Version difference data
== == ==

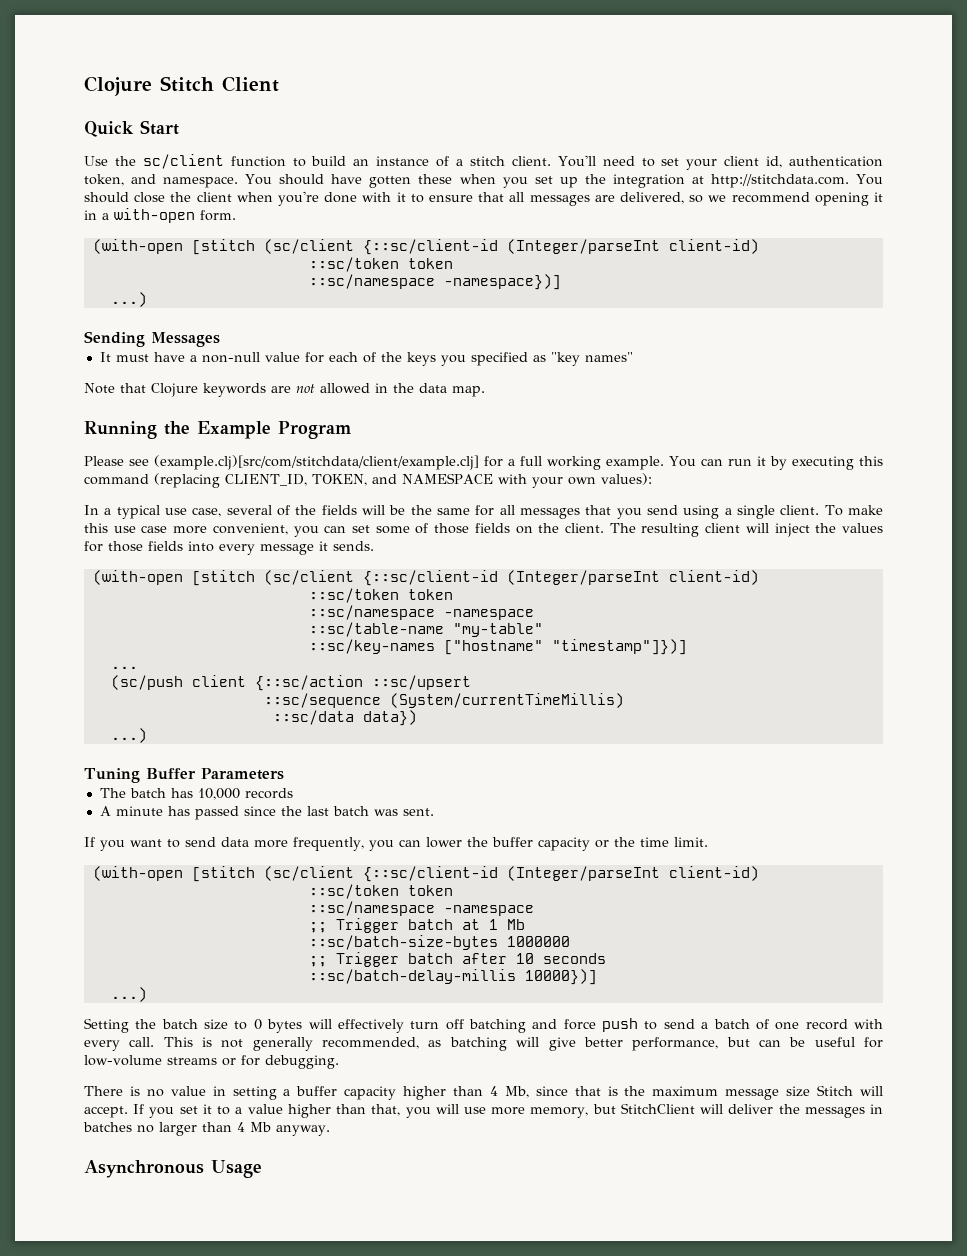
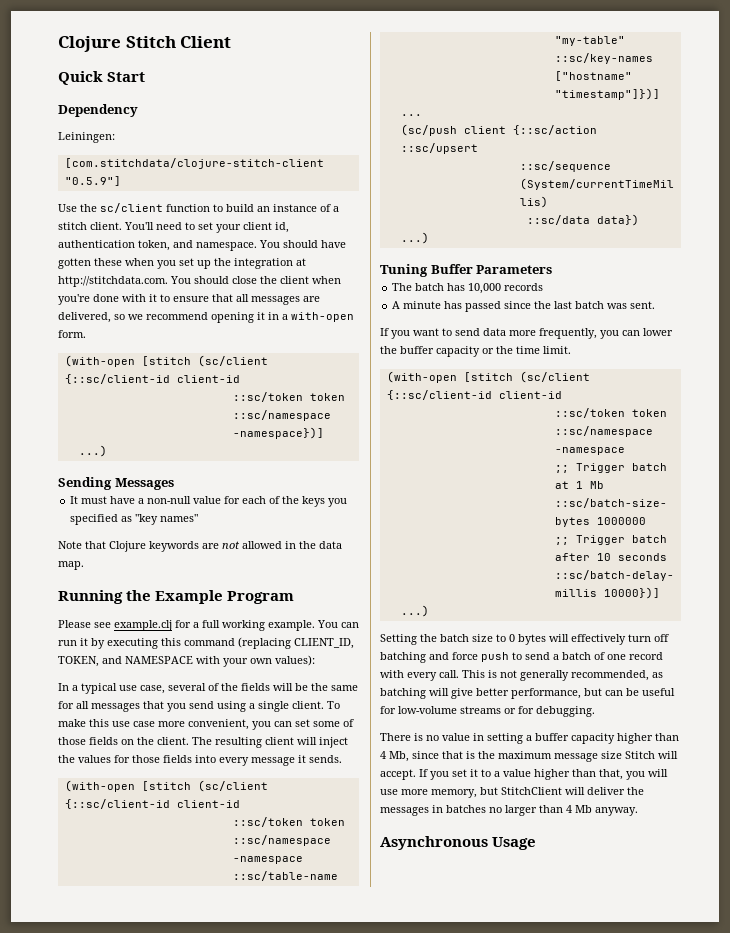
(179, 127) none -> [58,104,138,117] [58,132,115,143] [64,158,324,169] [64,176,121,186] // Dependency // Leiningen: // [com.stitchdata/clojure-stitch-client "0.5.9"]
[506,239,759,254] (Integer/parseInt client-id) -> [176,375,240,383] client-id
[154,455,480,470] (example.clj)[src/com/stitchdata/client/example.clj] -> [114,620,172,631] example.clj
[506,570,759,585] (Integer/parseInt client-id) -> [176,800,240,808] client-id
[506,866,759,881] (Integer/parseInt client-id) -> [498,391,562,399] client-id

== == ==

__Task requirements__: Which lines run from the one containing "-> [114,620,172,631] example.clj" to the end of the data? Output them exactly, with nothing added.

__Expected answer__:
[154,455,480,470] (example.clj)[src/com/stitchdata/client/example.clj] -> [114,620,172,631] example.clj
[506,570,759,585] (Integer/parseInt client-id) -> [176,800,240,808] client-id
[506,866,759,881] (Integer/parseInt client-id) -> [498,391,562,399] client-id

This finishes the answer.